I figured out a solution as below. I'm using Google Apps Script.

function test() {

  const url = 'https://finviz.com/calendar.ashx';
  const res = UrlFetchApp.fetch(url, { muteHttpExceptions: true }).getContentText();
  const $ = Cheerio.load(res);
  var table = [];

  for (var i = 2; i < 15; i += 3) {
    var tableData = $('body > div.content > div > div > table:nth-child(' + i + ')');
    var thead = tableData.find('th').toArray().map(el => $(el).text());
    var tcontents = tableData.find('td').toArray().map(el => $(el).text());
    var idx = tcontents.indexOf('No economic releases');
    if (idx > -1) {
      tcontents.splice(idx + 1, 0, '', '', '', '', '')// Add empty elemets to match number of table columns
    }
    else tcontents.slice(5);
    var tableContents = [], column = 9;
    while (tcontents.length) tableContents.push(tcontents.splice(0, column)); //Convert 1D array to 2D array

    var table = [...table, ...[thead], ...tableContents]
  }

  console.log(table)
}
2
ggorlen On

I don't see any sub tables (tables inside of other tables) here, nor do I see 'table[class="calendar"]'. In general, avoid [class=...] syntax since it's ultra-rigid and fails if there are other classes present, or the classes are in a different order. Prefer table.calendar.

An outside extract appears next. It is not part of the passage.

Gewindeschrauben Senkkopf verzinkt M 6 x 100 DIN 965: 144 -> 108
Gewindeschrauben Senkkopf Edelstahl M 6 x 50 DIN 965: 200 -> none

Try using nesting in your scraping to preserve the structure. while and splice are slidelines, not usually used for much of anything. map is the primary array transformation tool.

To write a CSV in Node:

const {writeFile} = require("node:fs/promises");
const cheerio = require("cheerio"); // ^1.0.0-rc.12
const Papa = require("papaparse"); // ^5.4.1

const url = "<Your URL>";

fetch(url)
  .then(res => {
    if (!res.ok) {
      throw Error(res.statusText);
    }

    return res.text();
  })
  .then(html => {
    const $ = cheerio.load(html);
    const data = [...$(".content table")].flatMap(e => {
      const headers = [...$(e).find("th")].map(e =>
        $(e).text().trim()
      );
      const rows = [...$(e).find("tr:has(td)")].map(e =>
        [...$(e).find("td")].map(e => $(e).text().trim())
      );
      return [headers, ...rows, []];
    });
    return writeFile("out.csv", Papa.unparse(data));
  })
  .catch(err => console.error(err));

Converted to GAS:

function test() {
  const url = "<Your URL>";
  const res = UrlFetchApp.fetch(url).getContentText();
  const $ = Cheerio.load(res);
  const data = [...$(".content table")].flatMap(e => {
    const headers = [...$(e).find("th")].map(e =>
      $(e).text().trim()
    );
    const rows = [...$(e).find("tr:has(td)")].map(e =>
      [...$(e).find("td")].map(e => $(e).text().trim())
    );
    return [headers, ...rows, []];
  });
  console.log(data);
}
0
TheMaster On

You could also do this with inbuilt formula IMPORTHTML to extract each table, providing appropriate indexes and then use REDUCE to merge the multiple 2D arrays:

=REDUCE(
  IMPORTHTML("<url>","table",6),
  SEQUENCE(10,1,7),
  LAMBDA(a,c,
    VSTACK(a,
      IMPORTHTML("<url>","table",c)
    )
  )
)